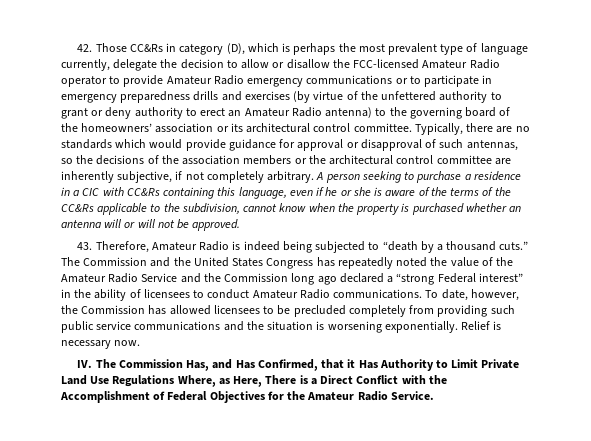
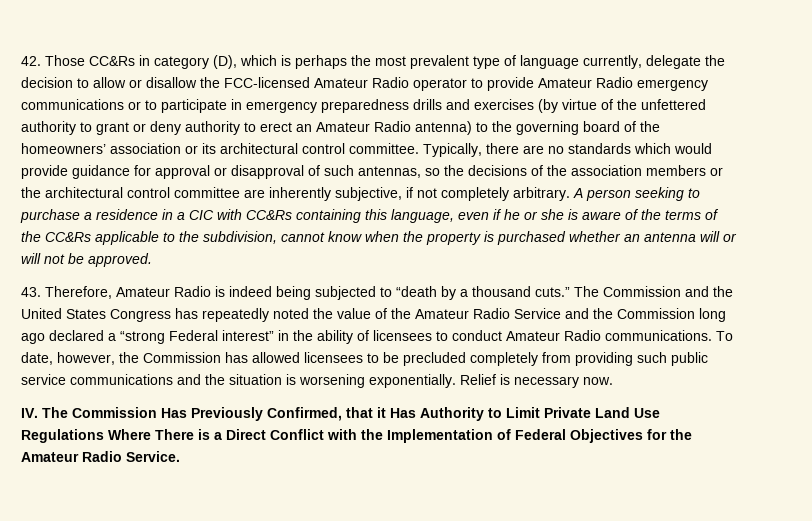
- IV. The Commission Has, and Has Confirmed, that it Has Authority to Limit Private Land Use Regulations Where, as Here, There is a Direct Conflict with the Accomplishment of Federal Objectives for the Amateur Radio Service.
+ IV. The Commission Has Previously Confirmed, that it Has Authority to Limit Private Land Use Regulations Where There is a Direct Conflict with the Implementation of Federal Objectives for the Amateur Radio Service.

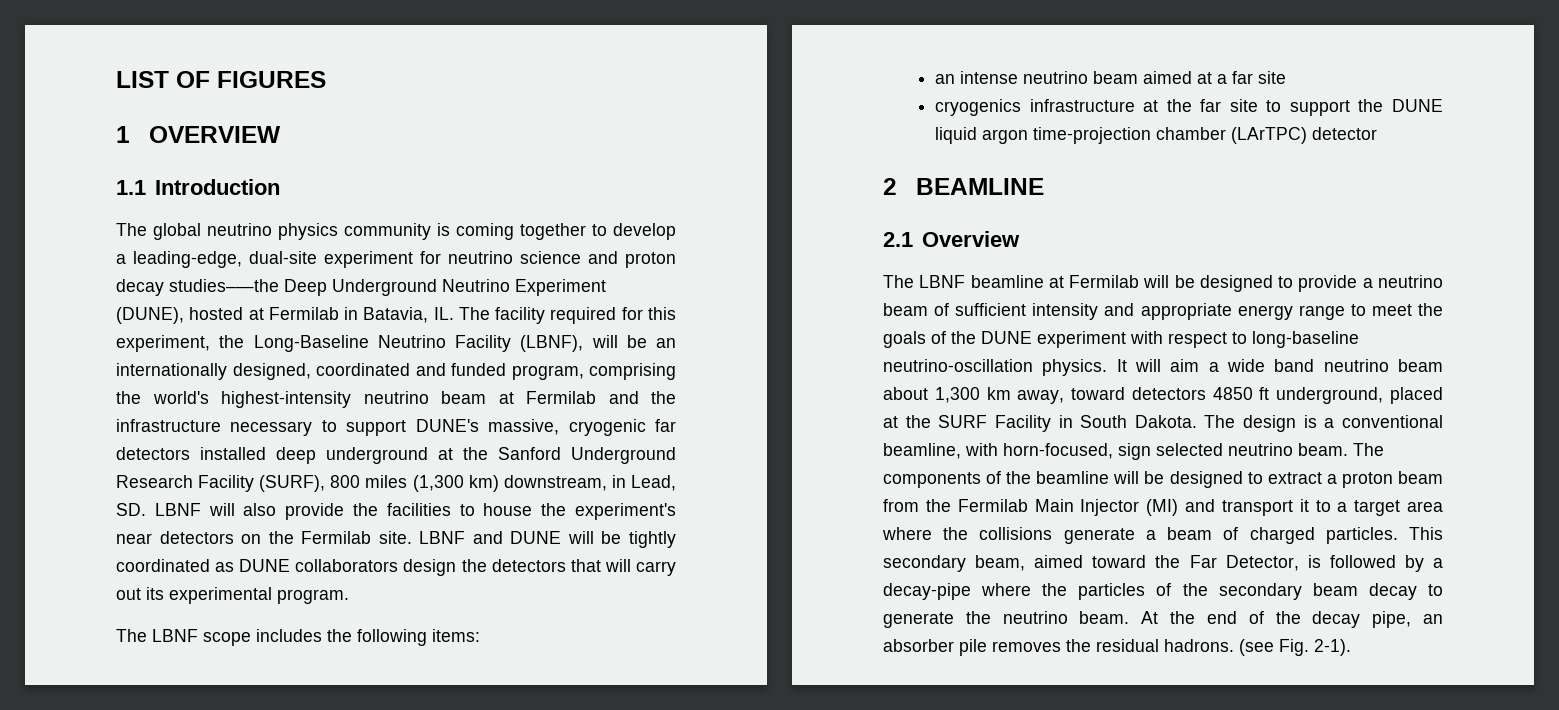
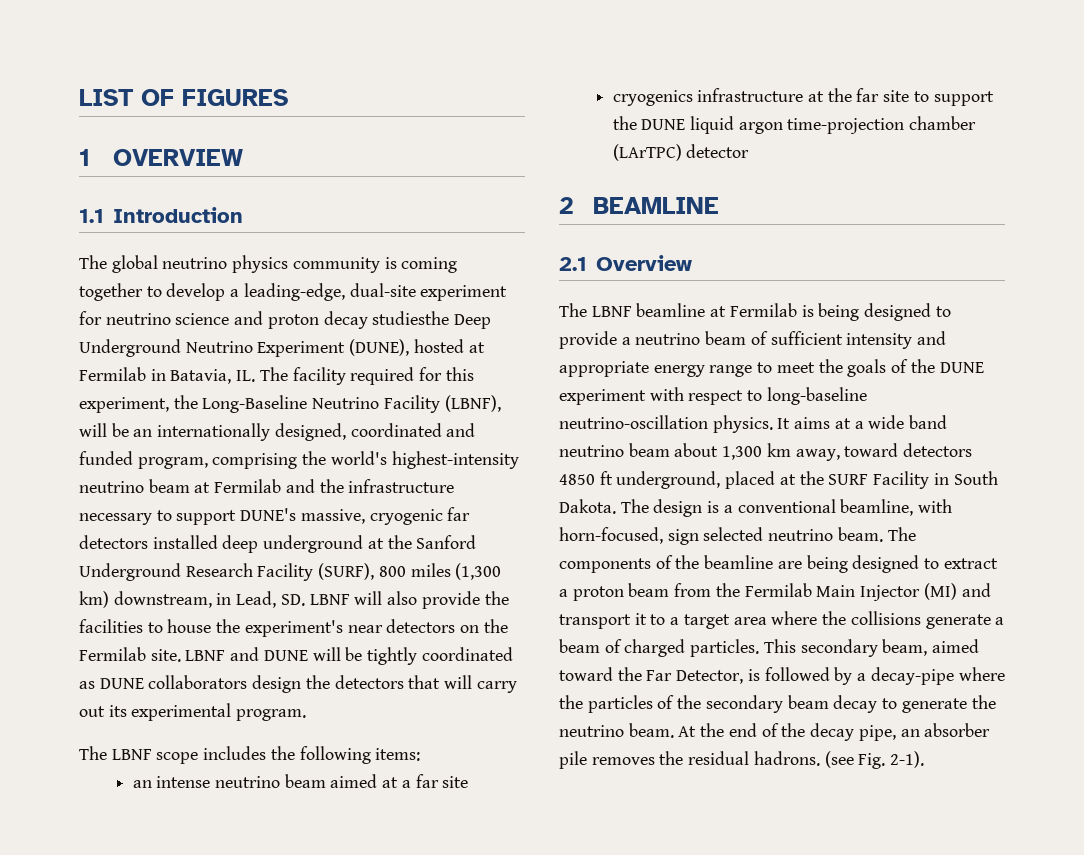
- The global neutrino physics community is coming together to develop a leading-edge, dual-site experiment for neutrino science and proton decay studies–—the Deep Underground Neutrino Experiment (DUNE), hosted at Fermilab in Batavia, IL. The facility required for this experiment, the Long-Baseline Neutrino Facility (LBNF), will be an internationally designed, coordinated and funded program, comprising the world's highest-intensity neutrino beam at Fermilab and the infrastructure necessary to support DUNE's massive, cryogenic far detectors installed deep underground at the Sanford Underground Research Facility (SURF), 800 miles (1,300 km) downstream, in Lead, SD. LBNF will also provide the facilities to house the experiment's near detectors on the Fermilab site.
+ The global neutrino physics community is coming together to develop a leading-edge, dual-site experiment for neutrino science and proton decay studiesthe Deep Underground Neutrino Experiment (DUNE), hosted at Fermilab in Batavia, IL. The facility required for this experiment, the Long-Baseline Neutrino Facility (LBNF), will be an internationally designed, coordinated and funded program, comprising the world's highest-intensity neutrino beam at Fermilab and the infrastructure necessary to support DUNE's massive, cryogenic far detectors installed deep underground at the Sanford Underground Research Facility (SURF), 800 miles (1,300 km) downstream, in Lead, SD. LBNF will also provide the facilities to house the experiment's near detectors on the Fermilab site.
- The LBNF beamline at Fermilab will be designed to provide a neutrino beam of sufficient intensity and appropriate energy range to meet the goals of the DUNE experiment with respect to long-baseline neutrino-oscillation physics.
+ The LBNF beamline at Fermilab is being designed to provide a neutrino beam of sufficient intensity and appropriate energy range to meet the goals of the DUNE experiment with respect to long-baseline neutrino-oscillation physics.
- It will aim a wide band neutrino beam about 1,300 km away, toward detectors 4850 ft underground, placed at the SURF Facility in South Dakota.
+ It aims at a wide band neutrino beam about 1,300 km away, toward detectors 4850 ft underground, placed at the SURF Facility in South Dakota.
- The components of the beamline will be designed to extract a proton beam from the Fermilab Main Injector (MI) and transport it to a target area where the collisions generate a beam of charged particles.
+ The components of the beamline are being designed to extract a proton beam from the Fermilab Main Injector (MI) and transport it to a target area where the collisions generate a beam of charged particles.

————

# ABOUT THIS TASK:
Although the records hold pictures, return only what remains, word for word.

# ANSWER FOR THE TASK:
- IV. The Commission Has, and Has Confirmed, that it Has Authority to Limit Private Land Use Regulations Where, as Here, There is a Direct Conflict with the Accomplishment of Federal Objectives for the Amateur Radio Service.
+ IV. The Commission Has Previously Confirmed, that it Has Authority to Limit Private Land Use Regulations Where There is a Direct Conflict with the Implementation of Federal Objectives for the Amateur Radio Service.

- The global neutrino physics community is coming together to develop a leading-edge, dual-site experiment for neutrino science and proton decay studies–—the Deep Underground Neutrino Experiment (DUNE), hosted at Fermilab in Batavia, IL. The facility required for this experiment, the Long-Baseline Neutrino Facility (LBNF), will be an internationally designed, coordinated and funded program, comprising the world's highest-intensity neutrino beam at Fermilab and the infrastructure necessary to support DUNE's massive, cryogenic far detectors installed deep underground at the Sanford Underground Research Facility (SURF), 800 miles (1,300 km) downstream, in Lead, SD. LBNF will also provide the facilities to house the experiment's near detectors on the Fermilab site.
+ The global neutrino physics community is coming together to develop a leading-edge, dual-site experiment for neutrino science and proton decay studiesthe Deep Underground Neutrino Experiment (DUNE), hosted at Fermilab in Batavia, IL. The facility required for this experiment, the Long-Baseline Neutrino Facility (LBNF), will be an internationally designed, coordinated and funded program, comprising the world's highest-intensity neutrino beam at Fermilab and the infrastructure necessary to support DUNE's massive, cryogenic far detectors installed deep underground at the Sanford Underground Research Facility (SURF), 800 miles (1,300 km) downstream, in Lead, SD. LBNF will also provide the facilities to house the experiment's near detectors on the Fermilab site.
- The LBNF beamline at Fermilab will be designed to provide a neutrino beam of sufficient intensity and appropriate energy range to meet the goals of the DUNE experiment with respect to long-baseline neutrino-oscillation physics.
+ The LBNF beamline at Fermilab is being designed to provide a neutrino beam of sufficient intensity and appropriate energy range to meet the goals of the DUNE experiment with respect to long-baseline neutrino-oscillation physics.
- It will aim a wide band neutrino beam about 1,300 km away, toward detectors 4850 ft underground, placed at the SURF Facility in South Dakota.
+ It aims at a wide band neutrino beam about 1,300 km away, toward detectors 4850 ft underground, placed at the SURF Facility in South Dakota.
- The components of the beamline will be designed to extract a proton beam from the Fermilab Main Injector (MI) and transport it to a target area where the collisions generate a beam of charged particles.
+ The components of the beamline are being designed to extract a proton beam from the Fermilab Main Injector (MI) and transport it to a target area where the collisions generate a beam of charged particles.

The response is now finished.